Identification for an API Operation.

JSON representation
{
  "serviceName": string,
  "methodSelectors": [
    {
      object (MethodSelector)
    }
  ]
}
Fields
serviceName

string

The name of the API whose methods or permissions the IngressPolicy or EgressPolicy want to allow. A single ApiOperation with serviceName field set to * will allow all methods AND permissions for all services.

methodSelectors[]

object (MethodSelector)

API methods or permissions to allow. Method or permission must belong to the service specified by serviceName field. A single MethodSelector entry with * specified for the method field will allow all methods AND permissions for the service specified in serviceName.

MethodSelector

An allowed method or permission of a service specified in ApiOperation.

JSON representation
{

  // Union field kind can be only one of the following:
  "method": string,
  "permission": string
  // End of list of possible types for union field kind.
}
Fields
Union field kind. The API method name or Cloud IAM permission name to allow. kind can be only one of the following:
method

string

value for method should be a valid method name for the corresponding serviceName in ApiOperation. If * used as value for method, then ALL methods and permissions are allowed.

permission

string

value for permission should be a valid Cloud IAM permission for the corresponding serviceName in ApiOperation.

EgressPolicy

Policy for egress from perimeter.

EgressPolicies match requests based on egressFrom and egressTo stanzas. For an EgressPolicy to match, both egressFrom and egressTo stanzas must be matched. If an EgressPolicy matches a request, the request is allowed to span the ServicePerimeter boundary. For example, an EgressPolicy can be used to allow VMs on networks within the ServicePerimeter to access a defined set of projects outside the perimeter in certain contexts (e.g. to read data from a Cloud Storage bucket or query against a BigQuery dataset).

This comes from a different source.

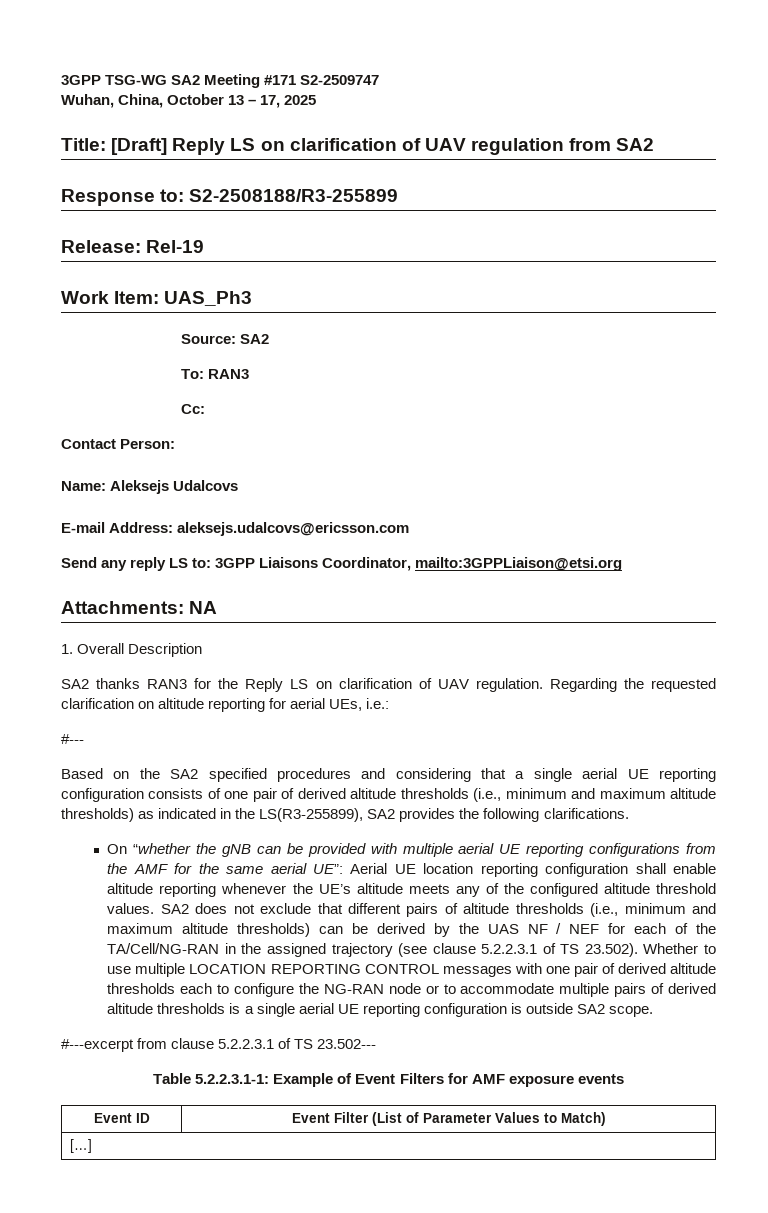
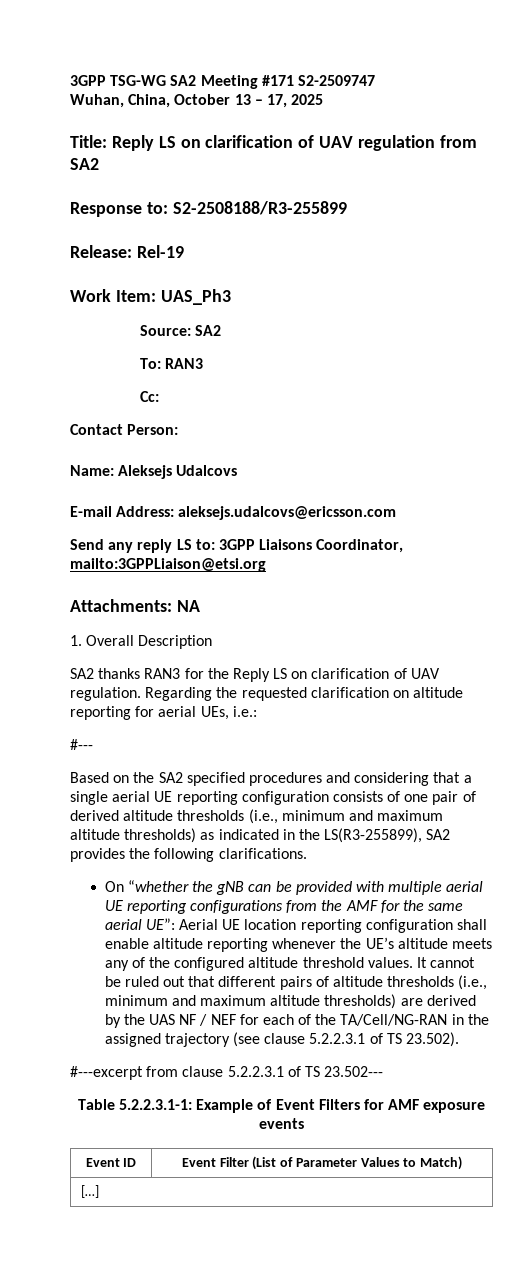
- Title: [Draft] Reply LS on clarification of UAV regulation from SA2
+ Title: Reply LS on clarification of UAV regulation from SA2
- SA2 does not exclude that different pairs of altitude thresholds (i.e., minimum and maximum altitude thresholds) can be derived by the UAS NF / NEF for each of the TA/Cell/NG-RAN in the assigned trajectory (see clause 5.2.2.3.1 of TS 23.502). Whether to use multiple LOCATION REPORTING CONTROL messages with one pair of derived altitude thresholds each to configure the NG-RAN node or to accommodate multiple pairs of derived altitude thresholds is a single aerial UE reporting configuration is outside SA2 scope.
+ It cannot be ruled out that different pairs of altitude thresholds (i.e., minimum and maximum altitude thresholds) are derived by the UAS NF / NEF for each of the TA/Cell/NG-RAN in the assigned trajectory (see clause 5.2.2.3.1 of TS 23.502).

EgressPolicies are concerned with the resources that a request relates as well as the API services and API actions being used. They do not related to the direction of data movement. More detailed documentation for this concept can be found in the descriptions of EgressFrom and EgressTo.

JSON representation
{
  "egressFrom": {
    object (EgressFrom)
  },
  "egressTo": {
    object (EgressTo)
  }
}
Fields
egressFrom

object (EgressFrom)

Defines conditions on the source of a request causing this EgressPolicy to apply.

egressTo

object (EgressTo)

Defines the conditions on the ApiOperation and destination resources that cause this EgressPolicy to apply.

EgressFrom

Defines the conditions under which an EgressPolicy matches a request. Conditions based on information about the source of the request. Note that if the destination of the request is protected by a ServicePerimeter, then that ServicePerimeter must have an IngressPolicy which allows access in order for this request to succeed.

JSON representation
{
  "identities": [
    string
  ],
  "identityType": enum (IdentityType)
}
Fields
identities[]

string

A list of identities that are allowed access through this [EgressPolicy]. Should be in the format of email address. The email address should represent individual user or service account only.

identityType

enum (IdentityType)

Specifies the type of identities that are allowed access to outside the perimeter. If left unspecified, then members of identities field will be allowed access.

EgressTo

Defines the conditions under which an EgressPolicy matches a request. Conditions are based on information about the ApiOperation intended to be performed on the resources specified. Note that if the destination of the request is protected by a ServicePerimeter, then that ServicePerimeter must have an IngressPolicy which allows access in order for this request to succeed.

JSON representation
{
  "resources": [
    string
  ],
  "operations": [
    {
      object (ApiOperation)
    }
  ]
}
Fields
resources[]

string

A list of resources, currently only projects in the form projects/<projectnumber>, that match this to stanza. A request matches if it contains a resource in this list. If * is specified for resources, then this EgressTo rule will authorize access to all resources outside the perimeter.

operations[]

object (ApiOperation)

A list of ApiOperations that this egress rule applies to. A request matches if it contains an operation/service in this list.